El mensaje clave más repetido en la reunión médica fue que “antes de dar quimioterapia a un pacientes con cáncer de pulmón hay que hacerle un testeo (prueba) molecular”, pues hay pacientes a los que la quimioterapia no los cura y sí los daña. Mientras que hay pacientes con cáncer de pulmón que pueden usar las medicinas que corrigen alteraciones genéticas, sin usar la quimioterapia estándar.
“Estamos viviendo un cambio de estrategia o paradigma de tratamiento”, explicó a este periódico el doctor Diego Kaen, jefe de oncología del hospital universitario de la Universidad Nacional de La Rioja, Argentina.
“Los tratamientos más usados para corregir mutaciones son los que influyen en la actividad de dos proteínas que están en la membrana de las células y que se llaman EGFR y ALK+. Ambos influyen en la multiplicación de las células y si se les corrige se achica el tumor y mejora mucho la calidad de vida del paciente”, dijo el doctor Kaen, quien coincidió en que este cambio empezó en 2014.
“Actualmente ya hay pacientes con 3 años y medio y con cuatro años viviendo con cáncer de pulmón. El promedio de sobrevida es de 18 meses, pero antes sólo vivían 4 meses y los médicos ya sólo los mandaban a sus casas a arreglar sus cosas legales y familiares antes de morir”, indicó el mismo médico, quien es jefe de investigaciones clínicas del Centro Oncológico Riojano Integral (CORI).
Esta tecnología se puede explicar si pensamos en unas tijeras que están programadas para cortar en una parte específica de la molécula de ADN donde se quiere hacer la corrección o edición.
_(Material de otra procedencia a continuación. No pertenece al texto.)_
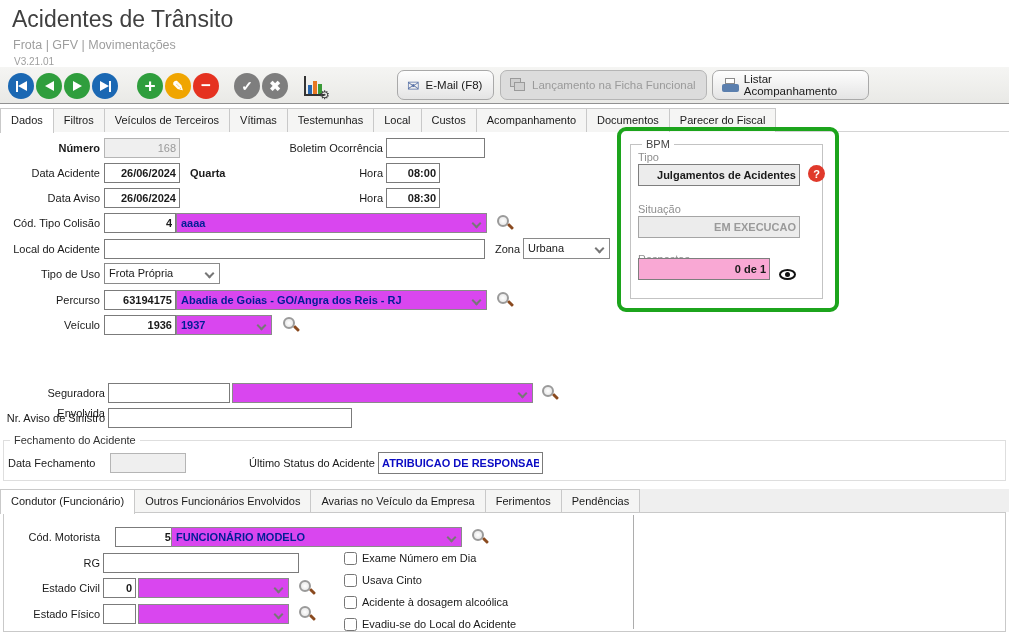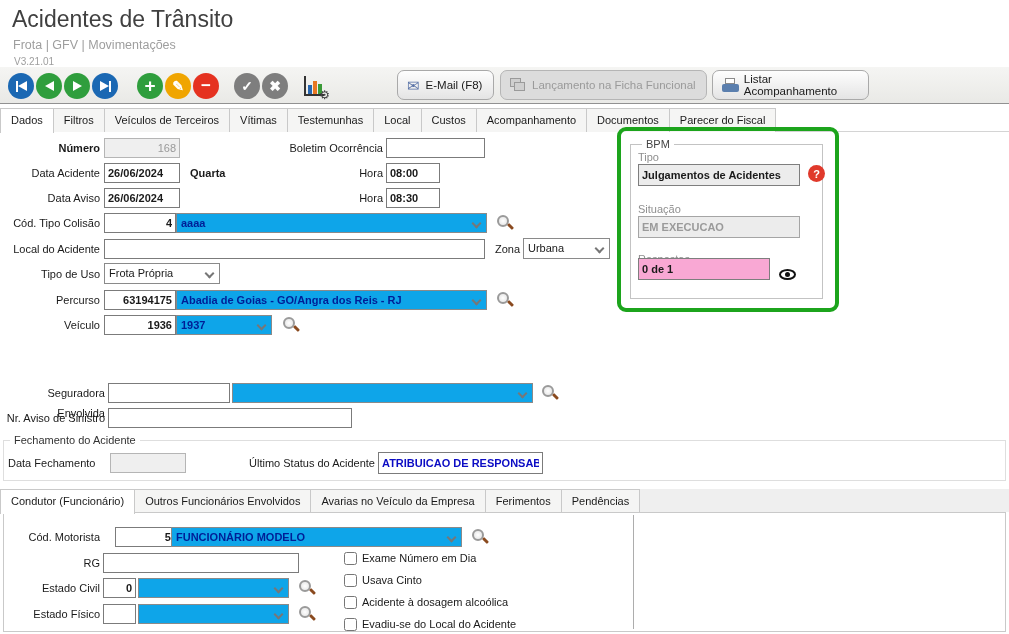--- a/index.html
+++ b/index.html
@@ -53,7 +53,7 @@
   
   .lbl{position:absolute;height:20px;line-height:20px;text-align:right;color:#1a1a1a;}
   .inp{position:absolute;height:20px;border:1px solid #7b7b7b;background:#fff;box-sizing:border-box;
-       font-family:"Liberation Sans",sans-serif;font-size:11px;padding:0 3px;color:#1a1a1a;font-weight:bold;}
+       font-family:"Liberation Sans",sans-serif;font-size:11px;padding:0 3px;color:#1a1a1a;font-weight:bold;text-align:right;}
   .inp.num{text-align:right;}
   .inp.plain{font-weight:normal;}
   .inp.dis{background:#efefef;border-color:#b5b5b5;color:#9a9a9a;font-weight:normal;text-align:right;}

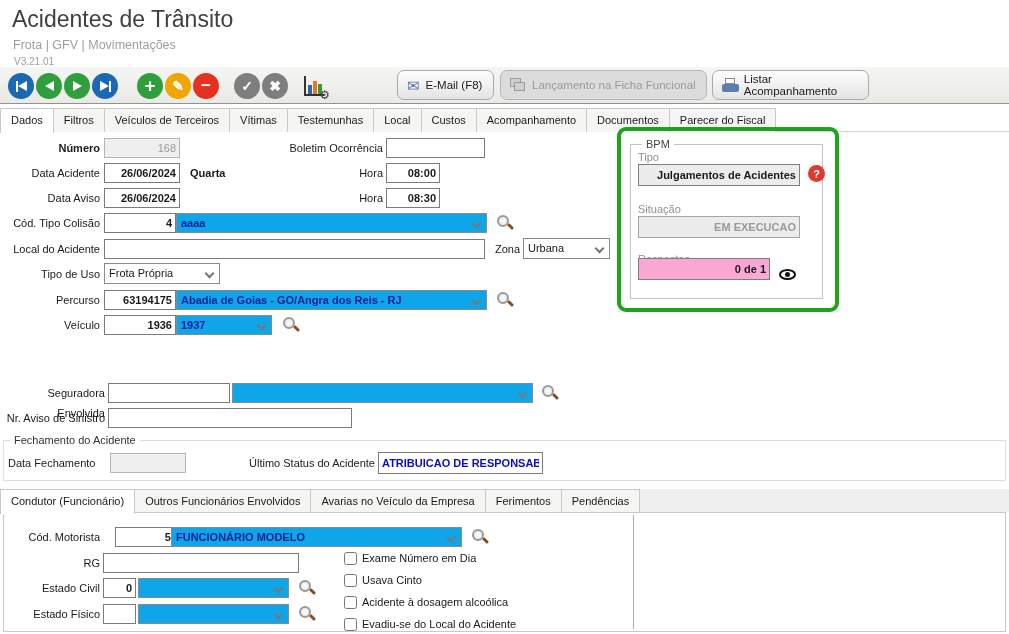--- a/index.html
+++ b/index.html
@@ -57,7 +57,7 @@
   .inp.num{text-align:right;}
   .inp.plain{font-weight:normal;}
   .inp.dis{background:#efefef;border-color:#b5b5b5;color:#9a9a9a;font-weight:normal;text-align:right;}
-  .combo{position:absolute;height:20px;background:#0ea5e9;border:1px solid #8a8a8a;box-sizing:border-box;
+  .combo{position:absolute;height:20px;background:#d946ef;border:1px solid #8a8a8a;box-sizing:border-box;
          color:#001e96;font-weight:bold;line-height:18px;padding:0 16px 12px 4px;overflow:hidden;white-space:nowrap;cursor:pointer;}
   .combo::after,.sel::after{content:'';position:absolute;right:6px;top:6px;width:5px;height:5px;
          border-right:2px solid #777;border-bottom:2px solid #777;transform:rotate(45deg);}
Esas tijeras son las moléculas llamadas CRISPR-Cas9.
En esta edición de genes se corta lo que está mal, pero no se pega nada externo pues lo que ocurre es que al hacer el corte se activa una respuesta de reparación del ADN en el sitio específico donde se hizo la intervención.
La nueva herramienta para “editar” genomas, llamada CRISPR-Cas9 fue probada con éxito el 28 de octubre de 20016, en China, donde un paciente con cáncer de pulmón fue tratado exitosamente con células editadas.
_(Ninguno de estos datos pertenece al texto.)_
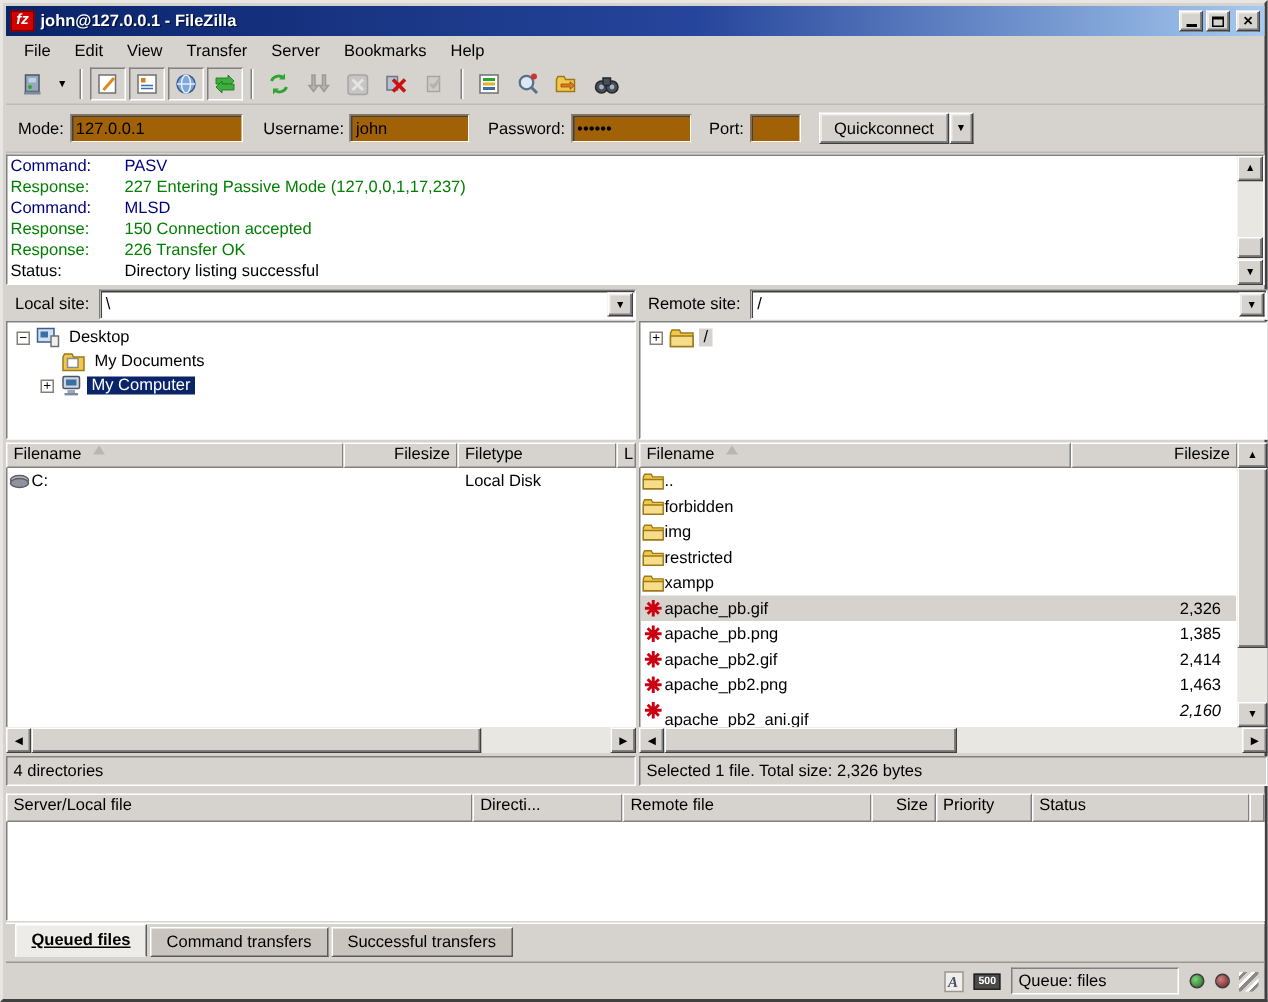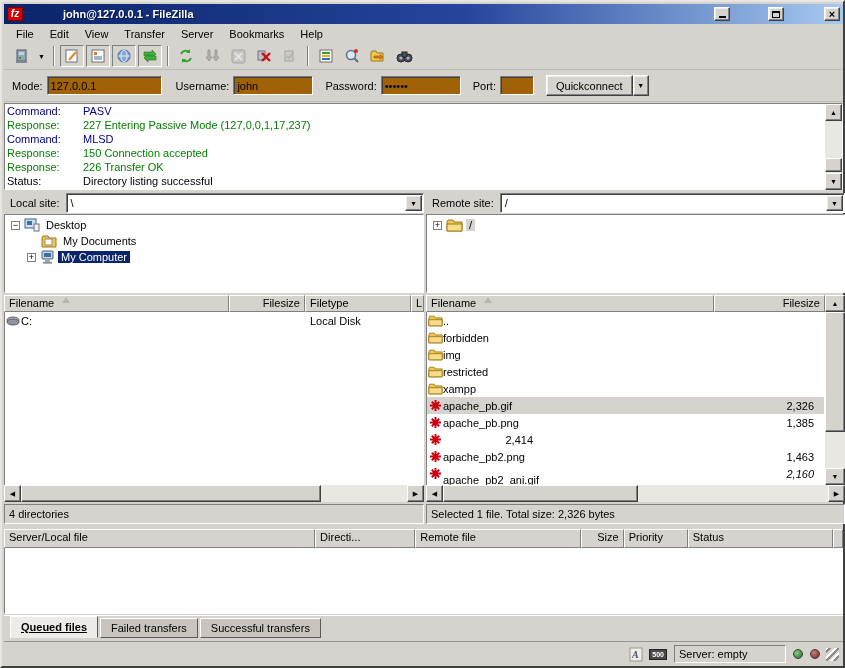--- a/index.html
+++ b/index.html
@@ -15,7 +15,7 @@
   
   .titlebar { left:2px; top:2px; width:839px; height:20px;
     background:linear-gradient(90deg,#0a246a 0%,#26459c 55%,#a6caf0 100%);
-    display:flex; align-items:center; padding:0 3px; color:#fff;gap:36px; }
+    display:flex; align-items:center; padding:0 3px; color:#fff; }
   .fzlogo { width:16px; height:14px; background:#d40000; border:1px solid #7a0000;
     color:#fff; font-weight:bold; font-style:italic; font-size:10px; line-height:12px; text-align:center; margin-right:4px; }
   .wtitle { font-weight:bold; font-size:11px; text-shadow:1px 1px 0 #00113a; flex:1; white-space:nowrap; overflow:hidden;}

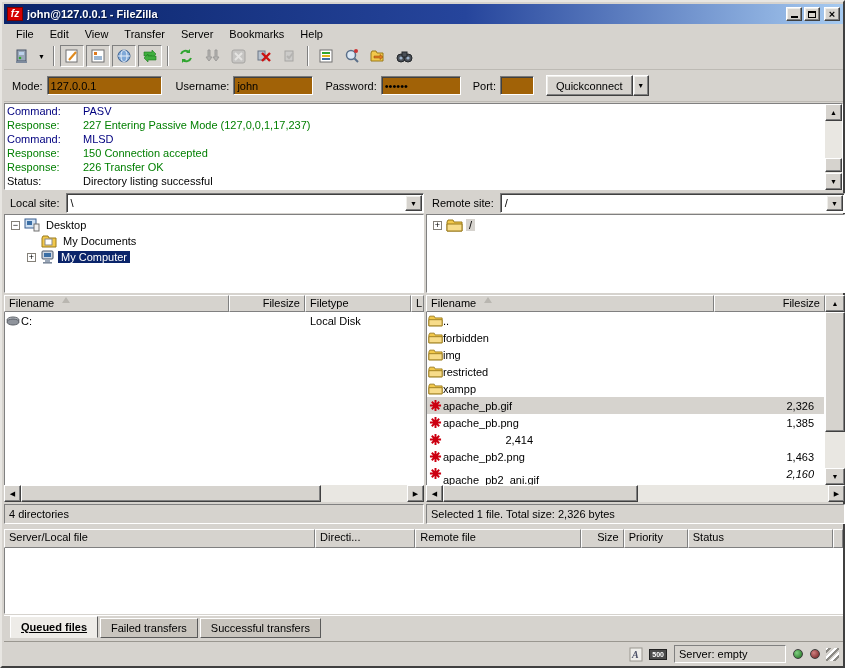--- a/index.html
+++ b/index.html
@@ -442,6 +442,7 @@
             <path d="M7 1 L7 13 M1 7 L13 7 M3 3 L11 11 M11 3 L3 11" stroke="#cc0011" stroke-width="2.1"></path>
           </svg>
         </span>
+      <span style="flex:1;">apache_pb2.gif</span>
       <span class="num" style="width:100px;">2,414</span>
     </div>
     <div class="frow">

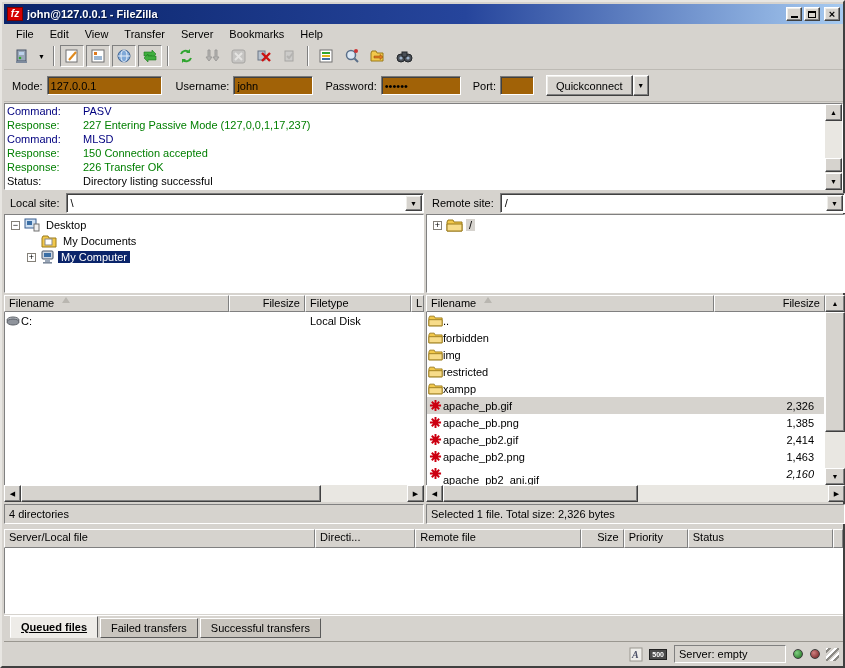--- a/index.html
+++ b/index.html
@@ -519,7 +519,7 @@
         <span>Queued files</span>
       </span>
     <span class="tab">
-        <span>Failed transfers</span>
+        <span>Command transfers</span>
       </span>
     <span class="tab">
         <span>Successful transfers</span>

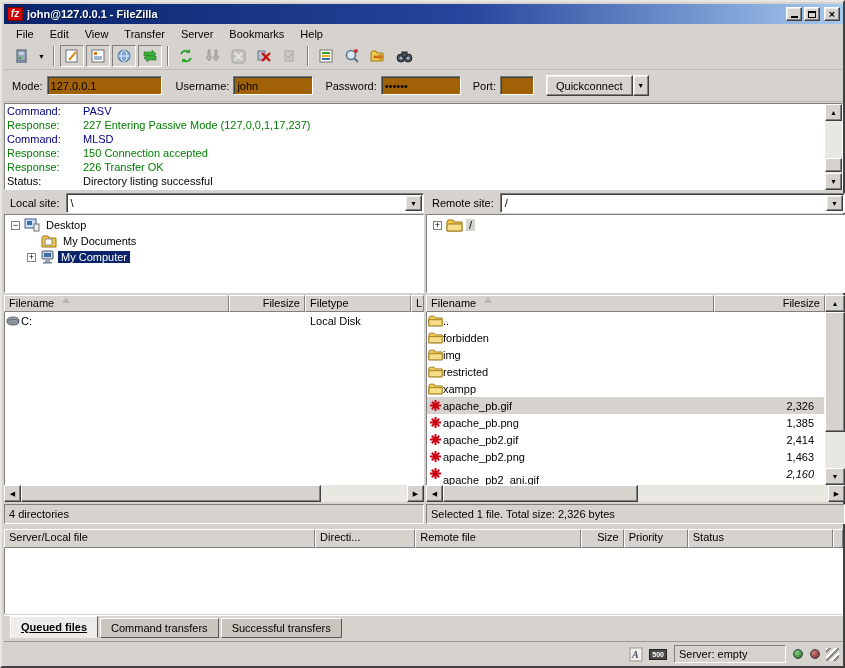--- a/index.html
+++ b/index.html
@@ -533,7 +533,7 @@
     </svg>
     <span class="badge"><span>500</span></span>
     <span class="qbox">
-        <span>Server: empty</span>
+        <span>Queue: files</span>
       </span>
     <span class="led" style="background:radial-gradient(circle at 35% 35%, #7fd07f, #1d6b1d);"></span>
     <span class="led" style="background:radial-gradient(circle at 35% 35%, #d07f7f, #6b1d1d);"></span>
En ese momento, el panorama comercial de las terapias CRISPR-Cas9 era incierto por una batalla legal por los derechos de patentes estadunidenses sobre la técnica de edición de genes. El problema está atorado en la Oficina de Patentes y Marcas de Estados Unidos que tiene la obligación de determinar quién inventó la técnica por primera vez.
Sin embargo, los altos beneficios que esta tecnología promete siguieron impulsando en laboratorio y, un año después, el 2 de agosto de 2017, en un hecho histórico para la ciencia, investigadores de Estados Unidos, China y Corea del Sur lograron por primera vez corregir en embriones humanos una enfermedad hereditaria, gracias al uso de la misma técnica de edición genética.
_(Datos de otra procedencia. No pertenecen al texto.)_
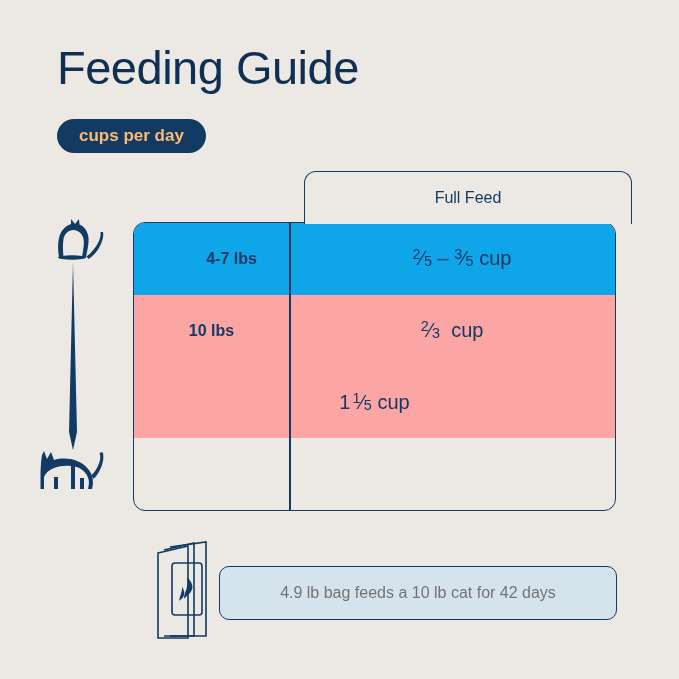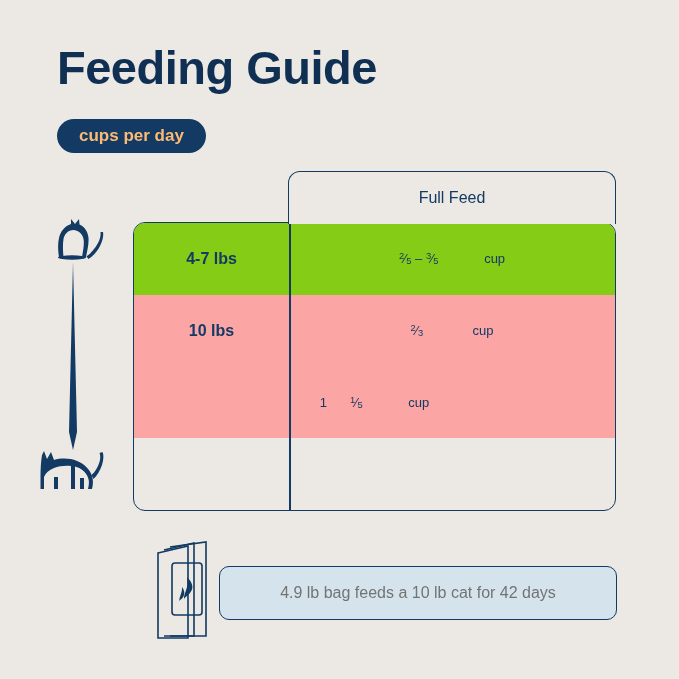--- a/index.html
+++ b/index.html
@@ -26,7 +26,7 @@
     left: 57px;
     top: 42px;
     font-size: 47px;
-    font-weight: bold;
+    font-weight: normal;
     letter-spacing: -0.5px;
     color: #0f2f53;
     line-height: 1.1;

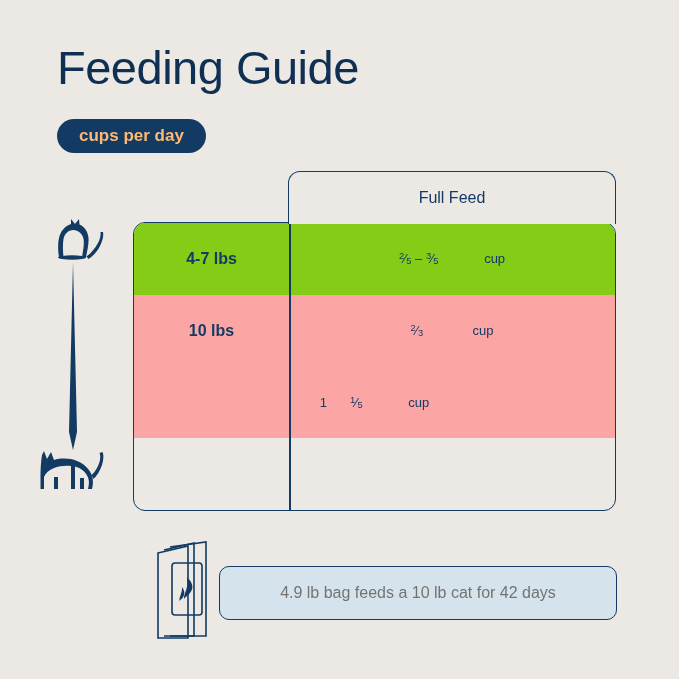--- a/index.html
+++ b/index.html
@@ -49,7 +49,7 @@
   
   .header-box {
     position: absolute;
-    left: 288px;
+    left: 304px;
     top: 171px;
     width: 326px;
     height: 52px;

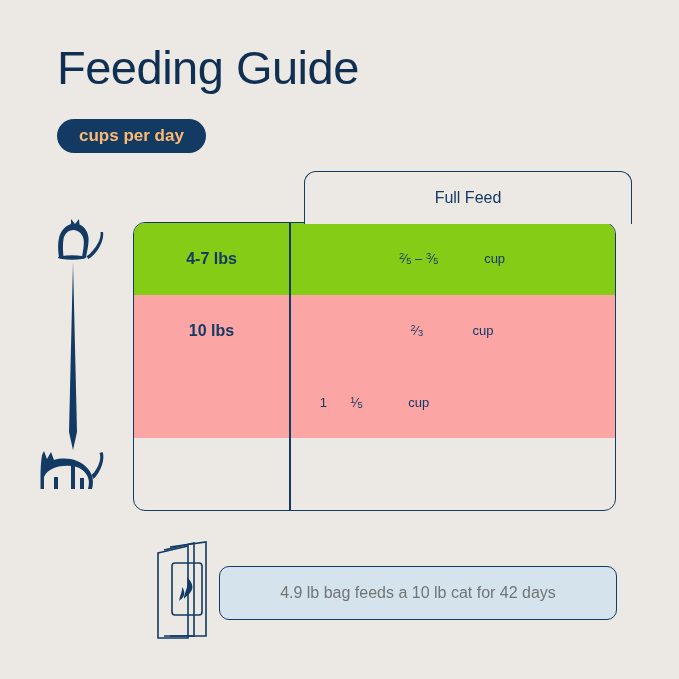--- a/index.html
+++ b/index.html
@@ -82,7 +82,7 @@
     height: 71.75px;
     align-items: stretch;
   }
-  .row.shaded { background: #84cc16; }
+  .row.shaded { background: #0ea5e9; padding-left: 20px; }
   .row.plain  { background: #fca5a5; }
   .cell-weight {
     width: 155px;

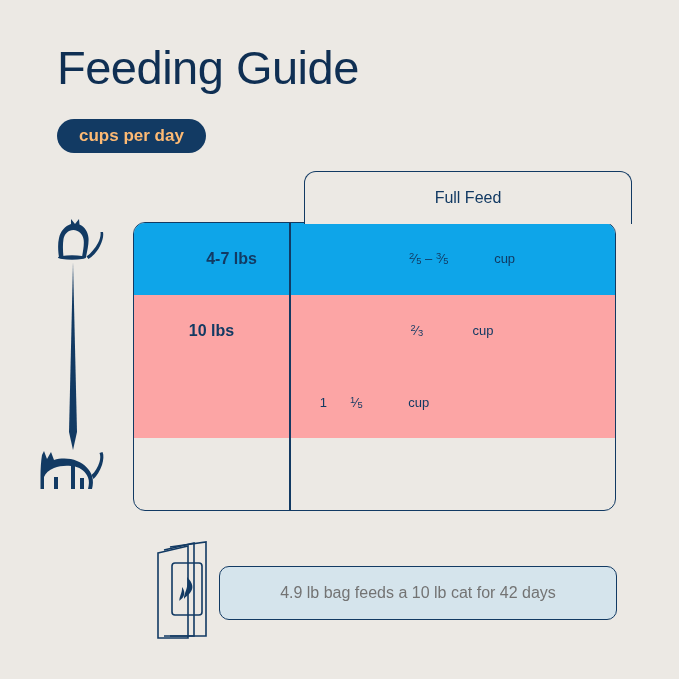--- a/index.html
+++ b/index.html
@@ -98,9 +98,8 @@
     display: flex;
     align-items: center;
     justify-content: center;
-    font-size: 13px;
+    font-size: 20px;
     color: #123a63;
-    gap: 21px;
   }
   .vline {
     position: absolute;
Con su trabajo corrigieron la mutación de un gen que produce la patología llamada miocardiopatía hipertrófica que padece una de cada 500 personas y es la causa más común de muerte súbita de atletas.
Para llevar a cabo los experimentos, se produjeron cigotos fertilizando ovocitos sanos con esperma de un donante portador de una mutación en el gen MYBPC3, causante de la enfermedad.